[Content revision data]
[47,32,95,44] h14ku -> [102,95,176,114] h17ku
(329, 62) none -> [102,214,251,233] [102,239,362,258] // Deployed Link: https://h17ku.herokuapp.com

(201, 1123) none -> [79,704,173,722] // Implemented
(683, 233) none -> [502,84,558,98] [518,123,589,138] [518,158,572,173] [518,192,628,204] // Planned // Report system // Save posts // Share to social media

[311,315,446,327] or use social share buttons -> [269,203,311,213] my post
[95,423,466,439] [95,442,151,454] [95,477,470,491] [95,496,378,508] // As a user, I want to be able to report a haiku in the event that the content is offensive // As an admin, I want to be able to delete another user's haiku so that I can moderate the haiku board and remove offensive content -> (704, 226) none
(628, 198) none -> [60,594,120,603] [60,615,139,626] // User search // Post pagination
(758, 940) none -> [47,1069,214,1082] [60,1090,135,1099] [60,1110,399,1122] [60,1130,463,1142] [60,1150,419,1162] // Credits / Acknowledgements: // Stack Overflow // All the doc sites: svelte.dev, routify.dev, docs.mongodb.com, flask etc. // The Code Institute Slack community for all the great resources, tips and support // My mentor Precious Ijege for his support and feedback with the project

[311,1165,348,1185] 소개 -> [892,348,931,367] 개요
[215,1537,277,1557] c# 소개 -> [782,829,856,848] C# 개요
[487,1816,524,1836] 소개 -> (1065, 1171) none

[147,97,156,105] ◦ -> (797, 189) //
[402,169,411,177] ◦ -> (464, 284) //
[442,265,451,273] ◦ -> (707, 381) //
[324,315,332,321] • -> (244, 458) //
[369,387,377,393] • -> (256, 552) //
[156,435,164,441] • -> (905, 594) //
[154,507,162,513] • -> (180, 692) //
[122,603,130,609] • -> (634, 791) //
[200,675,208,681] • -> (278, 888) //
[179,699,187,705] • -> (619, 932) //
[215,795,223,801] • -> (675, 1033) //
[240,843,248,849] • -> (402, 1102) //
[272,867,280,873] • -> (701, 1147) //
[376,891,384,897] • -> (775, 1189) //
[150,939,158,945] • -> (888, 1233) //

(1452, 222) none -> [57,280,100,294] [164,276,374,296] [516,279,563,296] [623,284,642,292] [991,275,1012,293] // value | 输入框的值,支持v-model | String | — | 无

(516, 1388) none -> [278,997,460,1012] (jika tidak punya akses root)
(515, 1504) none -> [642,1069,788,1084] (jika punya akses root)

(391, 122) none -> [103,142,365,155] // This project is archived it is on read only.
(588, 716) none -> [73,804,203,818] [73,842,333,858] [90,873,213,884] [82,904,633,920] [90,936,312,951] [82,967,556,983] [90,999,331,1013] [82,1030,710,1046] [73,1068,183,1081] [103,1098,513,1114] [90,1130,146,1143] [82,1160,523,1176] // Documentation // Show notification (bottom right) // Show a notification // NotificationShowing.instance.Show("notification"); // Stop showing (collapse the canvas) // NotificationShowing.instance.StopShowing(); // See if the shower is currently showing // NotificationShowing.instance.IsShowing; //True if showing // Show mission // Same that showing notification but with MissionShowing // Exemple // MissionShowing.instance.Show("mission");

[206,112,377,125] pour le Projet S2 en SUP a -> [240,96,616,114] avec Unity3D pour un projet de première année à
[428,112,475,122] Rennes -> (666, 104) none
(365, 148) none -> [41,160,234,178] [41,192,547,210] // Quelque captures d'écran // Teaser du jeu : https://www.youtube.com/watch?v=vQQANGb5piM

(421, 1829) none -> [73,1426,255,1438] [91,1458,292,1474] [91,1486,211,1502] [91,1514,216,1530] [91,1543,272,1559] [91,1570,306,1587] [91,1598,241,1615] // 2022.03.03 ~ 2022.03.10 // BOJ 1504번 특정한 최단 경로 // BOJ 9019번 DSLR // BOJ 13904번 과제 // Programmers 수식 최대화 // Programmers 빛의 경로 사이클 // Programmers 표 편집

_Work to complete_. Please give each line above again, word for word.

_Task answer_.
[47,32,95,44] h14ku -> [102,95,176,114] h17ku
(329, 62) none -> [102,214,251,233] [102,239,362,258] // Deployed Link: https://h17ku.herokuapp.com

(201, 1123) none -> [79,704,173,722] // Implemented
(683, 233) none -> [502,84,558,98] [518,123,589,138] [518,158,572,173] [518,192,628,204] // Planned // Report system // Save posts // Share to social media

[311,315,446,327] or use social share buttons -> [269,203,311,213] my post
[95,423,466,439] [95,442,151,454] [95,477,470,491] [95,496,378,508] // As a user, I want to be able to report a haiku in the event that the content is offensive // As an admin, I want to be able to delete another user's haiku so that I can moderate the haiku board and remove offensive content -> (704, 226) none
(628, 198) none -> [60,594,120,603] [60,615,139,626] // User search // Post pagination
(758, 940) none -> [47,1069,214,1082] [60,1090,135,1099] [60,1110,399,1122] [60,1130,463,1142] [60,1150,419,1162] // Credits / Acknowledgements: // Stack Overflow // All the doc sites: svelte.dev, routify.dev, docs.mongodb.com, flask etc. // The Code Institute Slack community for all the great resources, tips and support // My mentor Precious Ijege for his support and feedback with the project

[311,1165,348,1185] 소개 -> [892,348,931,367] 개요
[215,1537,277,1557] c# 소개 -> [782,829,856,848] C# 개요
[487,1816,524,1836] 소개 -> (1065, 1171) none

[147,97,156,105] ◦ -> (797, 189) //
[402,169,411,177] ◦ -> (464, 284) //
[442,265,451,273] ◦ -> (707, 381) //
[324,315,332,321] • -> (244, 458) //
[369,387,377,393] • -> (256, 552) //
[156,435,164,441] • -> (905, 594) //
[154,507,162,513] • -> (180, 692) //
[122,603,130,609] • -> (634, 791) //
[200,675,208,681] • -> (278, 888) //
[179,699,187,705] • -> (619, 932) //
[215,795,223,801] • -> (675, 1033) //
[240,843,248,849] • -> (402, 1102) //
[272,867,280,873] • -> (701, 1147) //
[376,891,384,897] • -> (775, 1189) //
[150,939,158,945] • -> (888, 1233) //

(1452, 222) none -> [57,280,100,294] [164,276,374,296] [516,279,563,296] [623,284,642,292] [991,275,1012,293] // value | 输入框的值,支持v-model | String | — | 无

(516, 1388) none -> [278,997,460,1012] (jika tidak punya akses root)
(515, 1504) none -> [642,1069,788,1084] (jika punya akses root)

(391, 122) none -> [103,142,365,155] // This project is archived it is on read only.
(588, 716) none -> [73,804,203,818] [73,842,333,858] [90,873,213,884] [82,904,633,920] [90,936,312,951] [82,967,556,983] [90,999,331,1013] [82,1030,710,1046] [73,1068,183,1081] [103,1098,513,1114] [90,1130,146,1143] [82,1160,523,1176] // Documentation // Show notification (bottom right) // Show a notification // NotificationShowing.instance.Show("notification"); // Stop showing (collapse the canvas) // NotificationShowing.instance.StopShowing(); // See if the shower is currently showing // NotificationShowing.instance.IsShowing; //True if showing // Show mission // Same that showing notification but with MissionShowing // Exemple // MissionShowing.instance.Show("mission");

[206,112,377,125] pour le Projet S2 en SUP a -> [240,96,616,114] avec Unity3D pour un projet de première année à
[428,112,475,122] Rennes -> (666, 104) none
(365, 148) none -> [41,160,234,178] [41,192,547,210] // Quelque captures d'écran // Teaser du jeu : https://www.youtube.com/watch?v=vQQANGb5piM

(421, 1829) none -> [73,1426,255,1438] [91,1458,292,1474] [91,1486,211,1502] [91,1514,216,1530] [91,1543,272,1559] [91,1570,306,1587] [91,1598,241,1615] // 2022.03.03 ~ 2022.03.10 // BOJ 1504번 특정한 최단 경로 // BOJ 9019번 DSLR // BOJ 13904번 과제 // Programmers 수식 최대화 // Programmers 빛의 경로 사이클 // Programmers 표 편집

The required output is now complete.